▸ **SOURCE INFORMATION**:
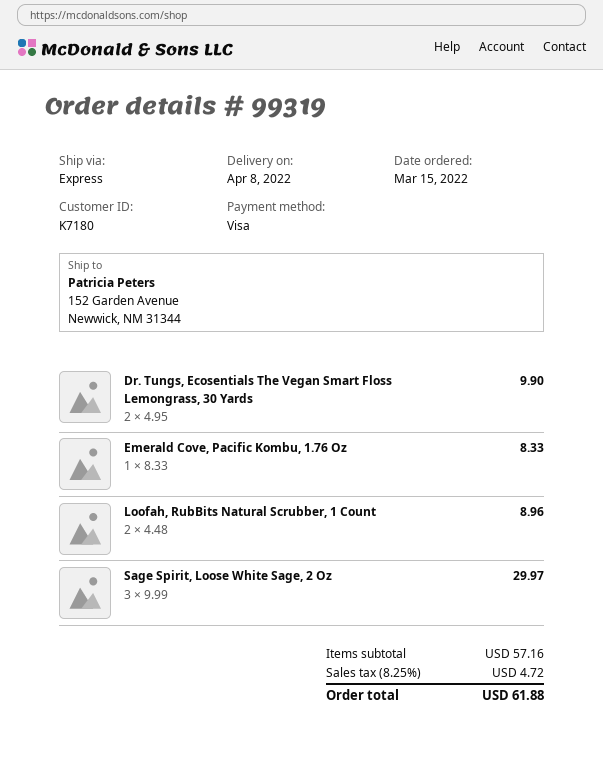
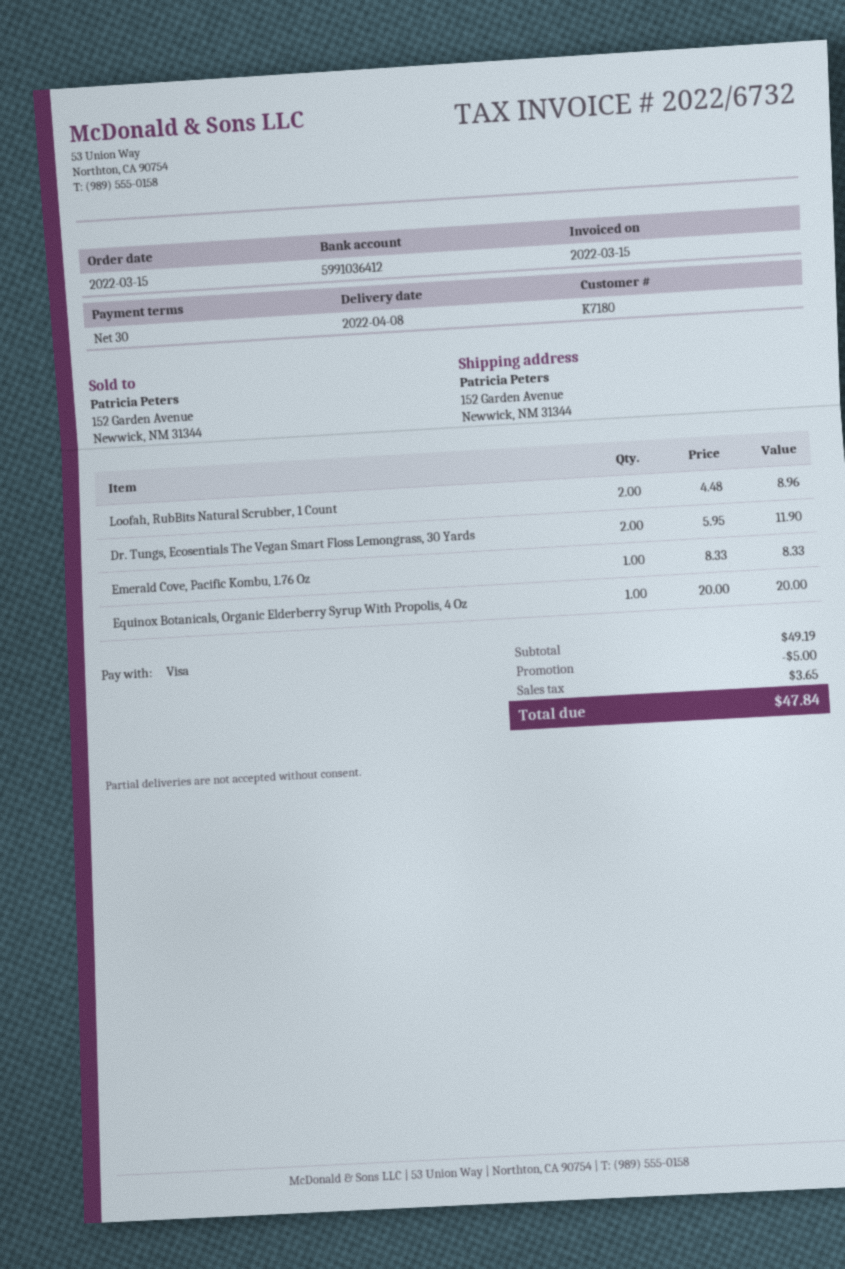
Dr. Tungs, Ecosentials The Vegan Smart Floss Lemongrass, 30 Yards: 2 x 4.95 = 9.90 -> 2 x 5.95 = 11.90
Sage Spirit, Loose White Sage, 2 Oz: 3 x 9.99 = 29.97 -> none
Equinox Botanicals, Organic Elderberry Syrup With Propolis, 4 Oz: none -> 1 x 20.00 = 20.00
subtotal: 57.16 -> 49.19
discount: none -> 5.00
tax: 4.72 -> 3.65
total: 61.88 -> 47.84

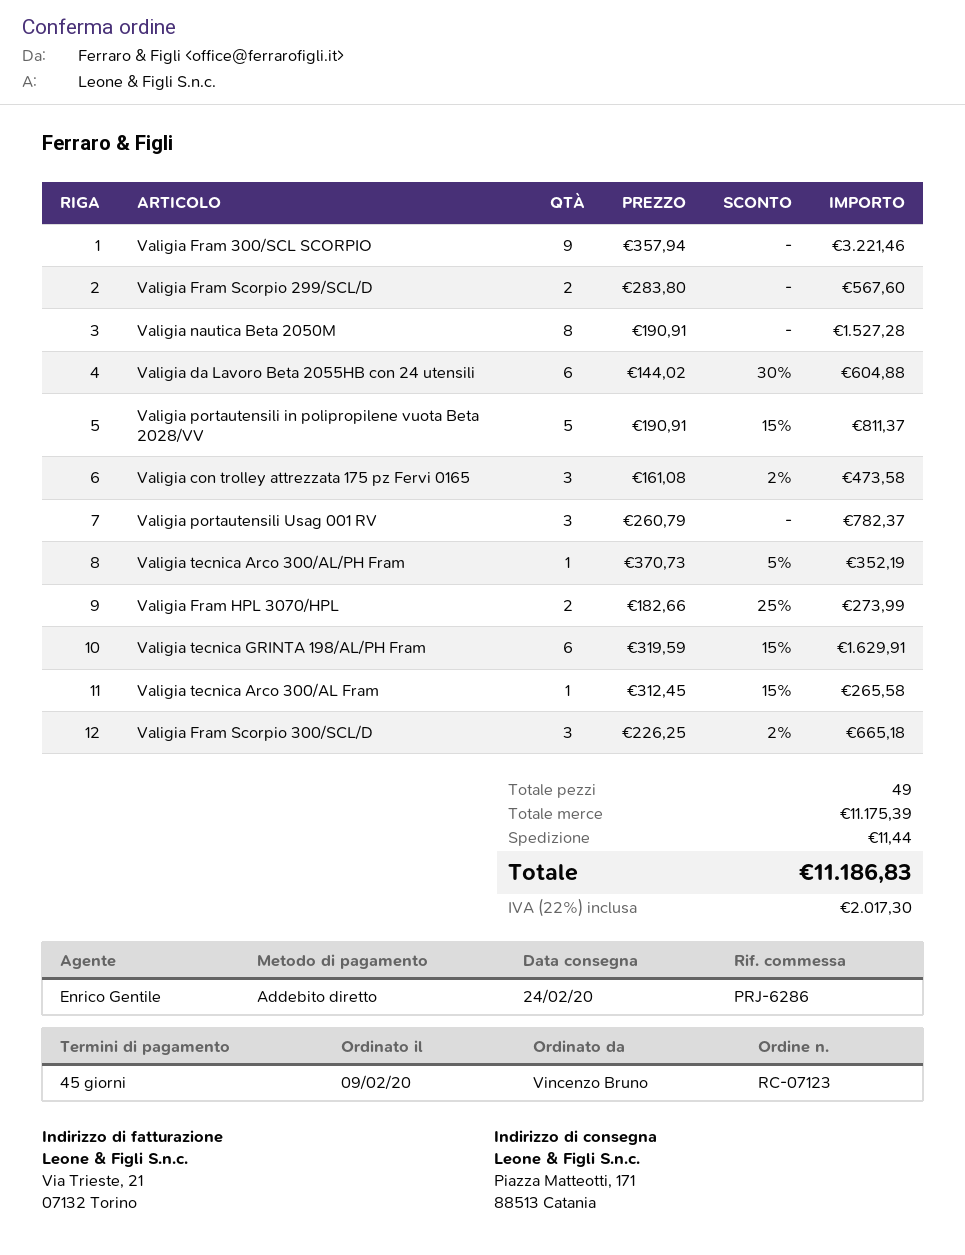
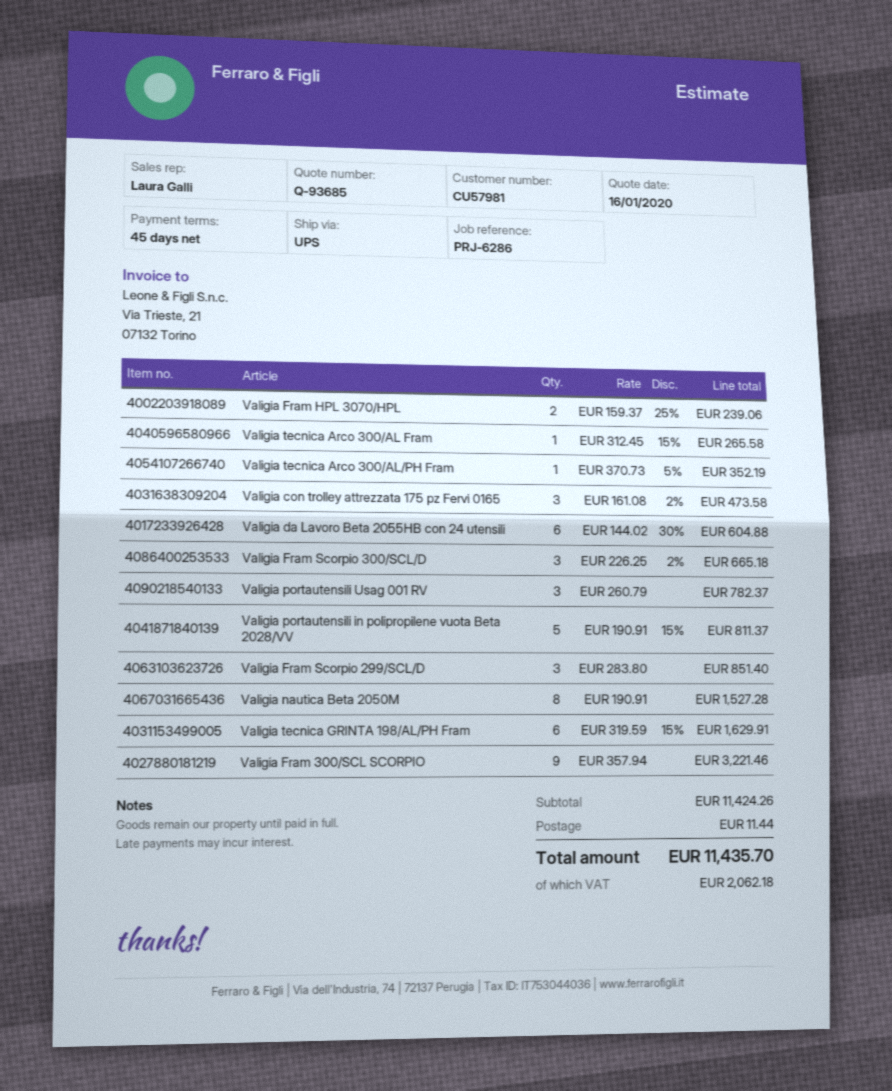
sales rep: Enrico Gentile -> Laura Galli
Valigia Fram Scorpio 299/SCL/D: 2 x 283.80 = 567.60 -> 3 x 283.80 = 851.40
Valigia Fram HPL 3070/HPL: 2 x 182.66 - 25% = 273.99 -> 2 x 159.37 - 25% = 239.06
subtotal: 11175.39 -> 11424.26
tax: 2017.30 -> 2062.18
total: 11186.83 -> 11435.70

▸ **PROBLEM**: Read the entries above, then pull out the lines that include "Valigia".

▸ **SOLUTION**:
Valigia Fram Scorpio 299/SCL/D: 2 x 283.80 = 567.60 -> 3 x 283.80 = 851.40
Valigia Fram HPL 3070/HPL: 2 x 182.66 - 25% = 273.99 -> 2 x 159.37 - 25% = 239.06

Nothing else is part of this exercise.